Night of the Living Dead

*** SPOILER ALERT ***

“I already lost an hour’s sleep with the time change.”

Men. Always complaining about something. Now if they’d do something about that time change, perhaps it would go the way of the dodo. Because they’re unconscionably dense, men won’t. Consequently, you sleep the sleep of the dead, awaken, and dine on human flesh during each and every time change. That’ll teach ya.

All goes as expected until the Proud Bois are brought in to clean things up with predictable results on the last black man standing.

Gotta love the nice, heavy suicide doors on that Lincoln, also gone the way of the dodo.

Don’t be fooled by other, “modern” versions of this classic. The original is the only one that matters.

Here’s a link to the Wikiwand notes. (Wikiwand: Wikipedia Modernized is a Chrome plugin that clears up many of the vagaries of Wikipedia.)

Murder Mystery

*** SPOILER ALERT ***

Jennifer Aniston and Charlize Theron are two of the producers of this piece of Adam Sandler shit. Who is god’s name convinced those two to hire this third-rate loser to star in a comedy? The dufus can act about as well as he does comedy, which isn’t saying much, is it? Next we know he’ll be running for president.

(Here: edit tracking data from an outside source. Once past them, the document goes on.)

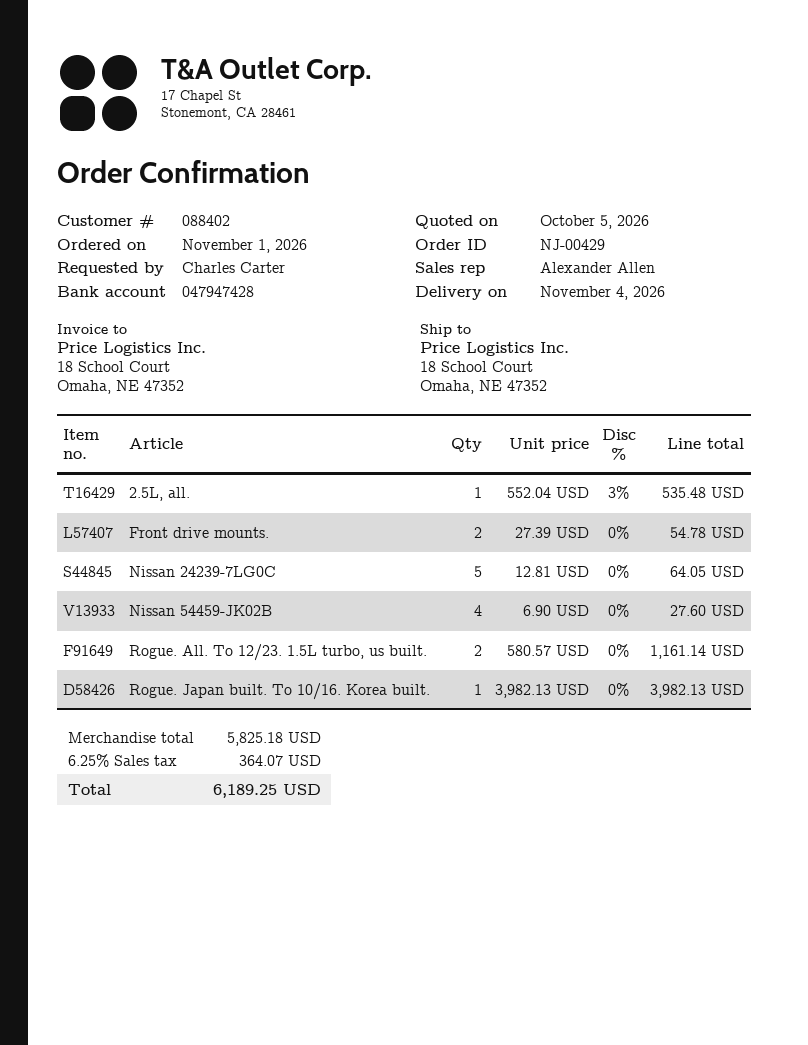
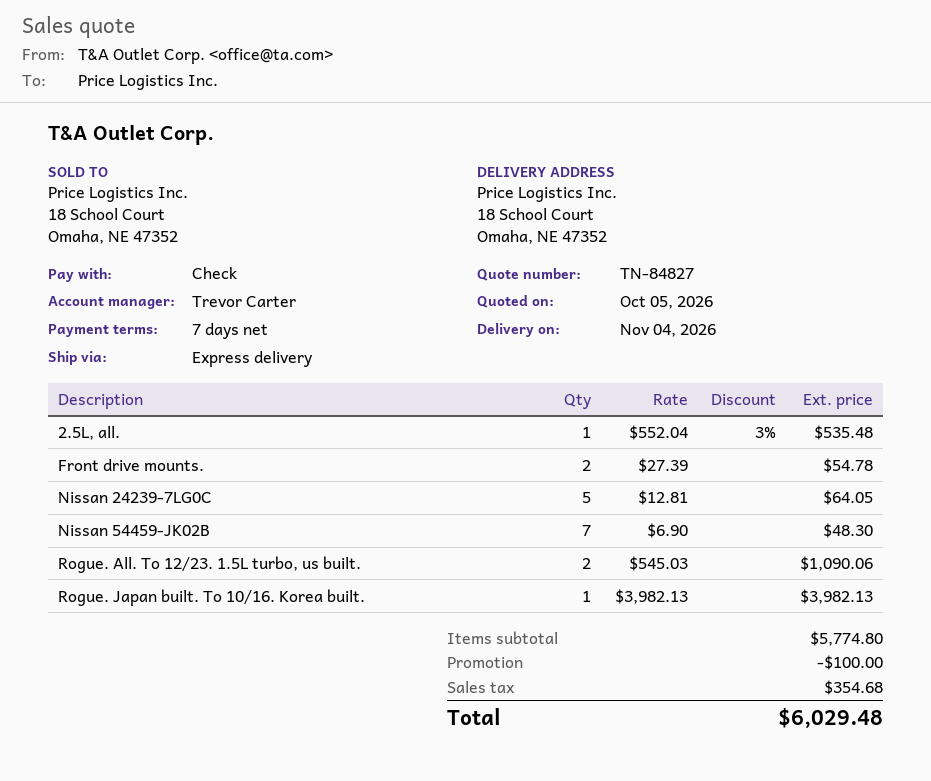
sales rep: Alexander Allen -> Trevor Carter
Nissan 54459-JK02B: 4 x 6.90 = 27.60 -> 7 x 6.90 = 48.30
Rogue. All. To 12/23. 1.5L turbo, us built.: 2 x 580.57 = 1161.14 -> 2 x 545.03 = 1090.06
subtotal: 5825.18 -> 5774.80
discount: none -> 100.00
tax: 364.07 -> 354.68
total: 6189.25 -> 6029.48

I recently re-watched The Good Girl. The good girl acted a great part in that one. What happened to her in the interim?

Now here’s a suggestion, Ms. Anniston: Cool it with the excessive bronzer. You don’t need to look like a cute Mexican girl with natural skin color. Just look like, you know, yourself.

Oh, and never forget: Be kind. Rewind.

Exorcism At 60,000 Feet

*** SPOILER ALERT ***

Note to self

Remember

NEVER DO THE FOLLOWING*:

  1. Go anywhere near an airplane with nuns on board
  2. Go anywhere near an airplane with a drunk, leering padre on board.
  3. Go anywhere near an airplane with nuns and a drunk, leering padre.
  4. Sit beside someone who pulls out a Ouija board on an airplane.
  5. Get on and airplane with a Matt Damon look-alike.
  6. Get on an airplane with an obviously drunk flight crew.

With notable appearances, in no particular order, by Adrian Barbeau and Sammy the Dwarf, among others.

* Order may change due to varying conditions.

Echo in the Canyon

*** SPOILER ALERT ***

A wooden Jakob Dylan does the interviewing. Some arthritic old dude plays out the end credits. But who cares, really? Laurel Canyon was a great backdrop, and the documentary is a fantastic tribute to a few of the musicians and singers of a bygone era that’s not forgotten yet.

Added bonus: Model Shop plays out in some of the scenes.